Re: Using std container to hold boost::shared_ptr with template parameter

=?ISO-8859-1?Q?Daniel_Kr=FCgler?= <>
Mon, 22 Mar 2010 17:22:31 CST
On 22 Mrz., 19:04, Jardel Weyrich <> wrote:

Compiling the program below, gives these 2 errors:

1. test.cpp:10: error: type std::set<boost::shared_ptr<X>,
std::less<boost::shared_ptr<X> >, std::allocator<boost::shared_ptr<X>> > is not derived from type A<T>

2. test.cpp:10: error: expected ; before iterator

However, if I "typedef int type", it compiles fine. The Boost
documentation mentions the following:

"Every shared_ptr meets the CopyConstructible and Assignable
requirements of the C++ Standard Library, and so can be used in
standard library containers. Comparison operators are supplied so that
shared_ptr works with the standard library's associative containers.

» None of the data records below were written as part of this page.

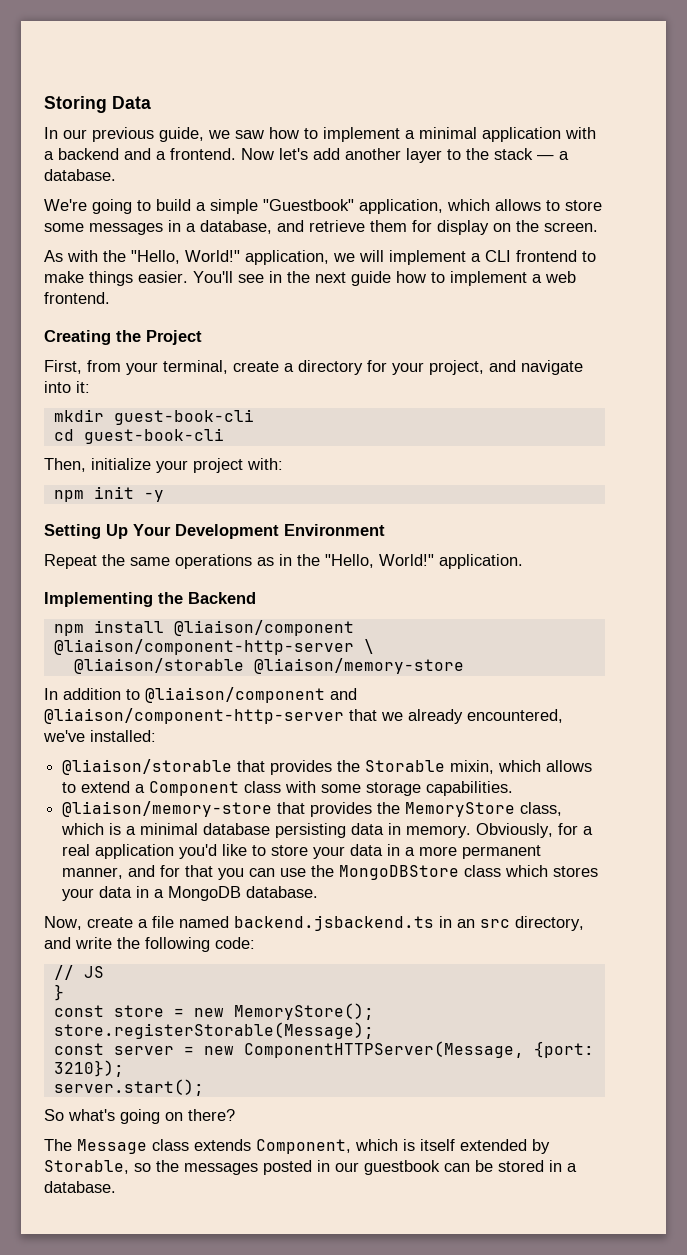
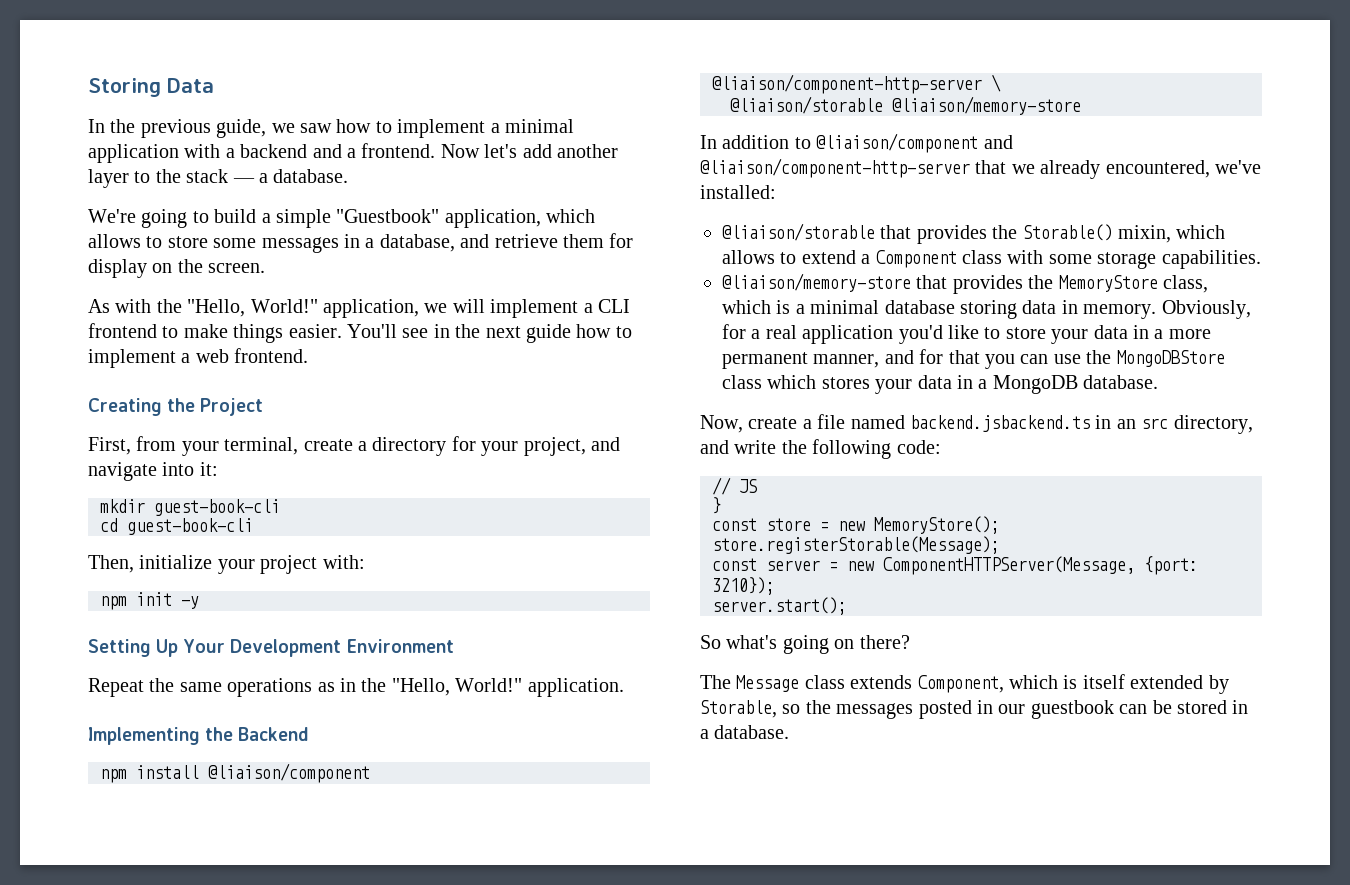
- In our previous guide, we saw how to implement a minimal application with a backend and a frontend.
+ In the previous guide, we saw how to implement a minimal application with a backend and a frontend.
- @liaison/storable that provides the Storable mixin, which allows to extend a Component class with some storage capabilities.
+ @liaison/storable that provides the Storable() mixin, which allows to extend a Component class with some storage capabilities.
- @liaison/memory-store that provides the MemoryStore class, which is a minimal database persisting data in memory.
+ @liaison/memory-store that provides the MemoryStore class, which is a minimal database storing data in memory.

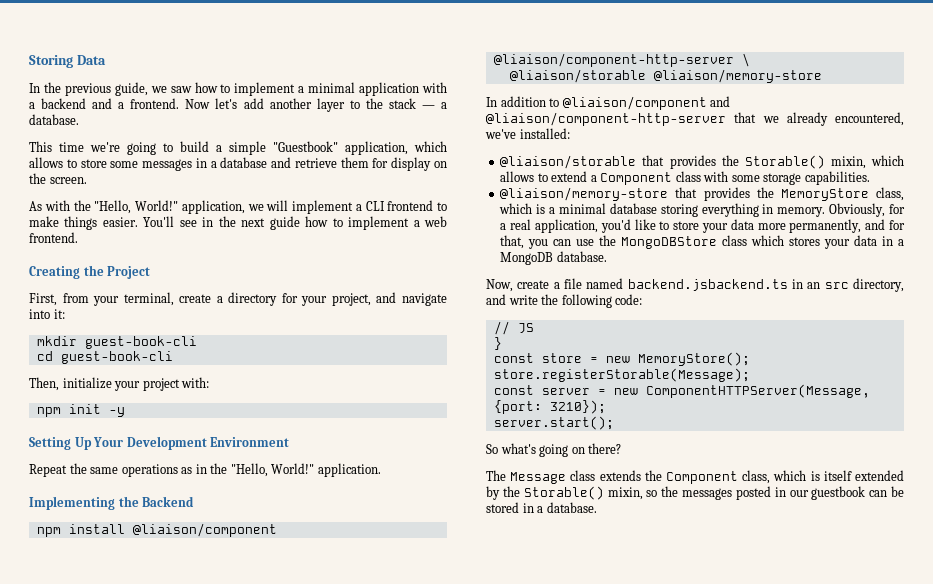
- We're going to build a simple "Guestbook" application, which allows to store some messages in a database, and retrieve them for display on the screen.
+ This time we're going to build a simple "Guestbook" application, which allows to store some messages in a database and retrieve them for display on the screen.
- @liaison/memory-store that provides the MemoryStore class, which is a minimal database storing data in memory.
+ @liaison/memory-store that provides the MemoryStore class, which is a minimal database storing everything in memory.
- Obviously, for a real application you'd like to store your data in a more permanent manner, and for that you can use the MongoDBStore class which stores your data in a MongoDB database.
+ Obviously, for a real application, you'd like to store your data more permanently, and for that, you can use the MongoDBStore class which stores your data in a MongoDB database.
- The Message class extends Component, which is itself extended by Storable, so the messages posted in our guestbook can be stored in a database.
+ The Message class extends the Component class, which is itself extended by the Storable() mixin, so the messages posted in our guestbook can be stored in a database.

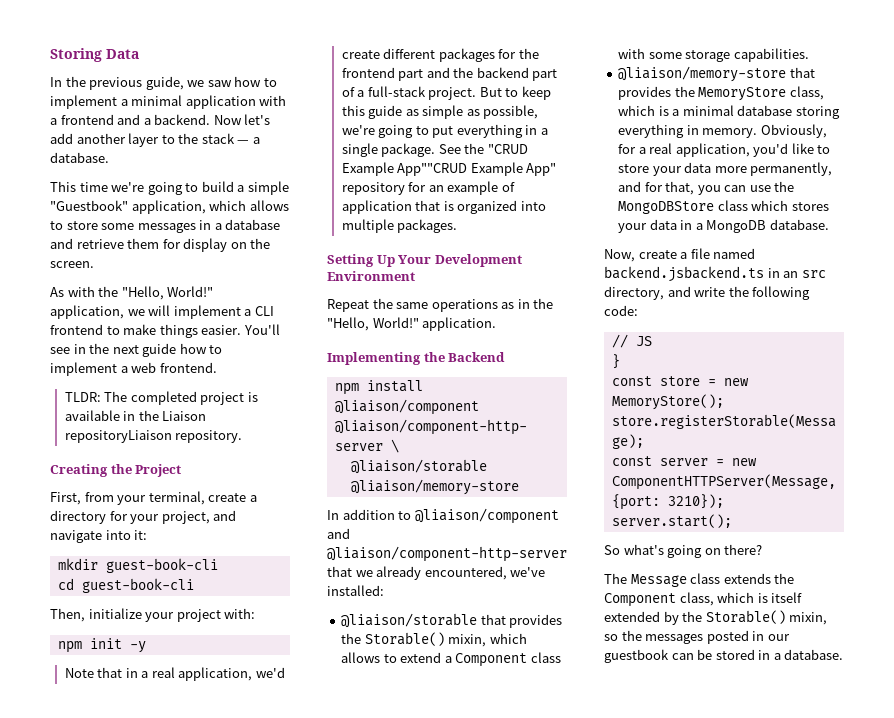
- In the previous guide, we saw how to implement a minimal application with a backend and a frontend.
+ In the previous guide, we saw how to implement a minimal application with a frontend and a backend.
+ TLDR: The completed project is available in the Liaison repositoryLiaison repository.
+ Note that in a real application, we'd create different packages for the frontend part and the backend part of a full-stack project. But to keep this guide as simple as possible, we're going to put everything in a single package. See the "CRUD Example App""CRUD Example App" repository for an example of application that is organized into multiple packages.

The class template is parameterized on T, the type of the object
pointed to. shared_ptr and most of its member functions place no
requirements on T; it is allowed to be an incomplete type, or void.
Member functions that do place additional requirements (constructors,
reset) are explicitly documented below."

I thought the std allocator or the comparison operator could be the
cause, but I don't see a reasonable explanation for this. Any clue?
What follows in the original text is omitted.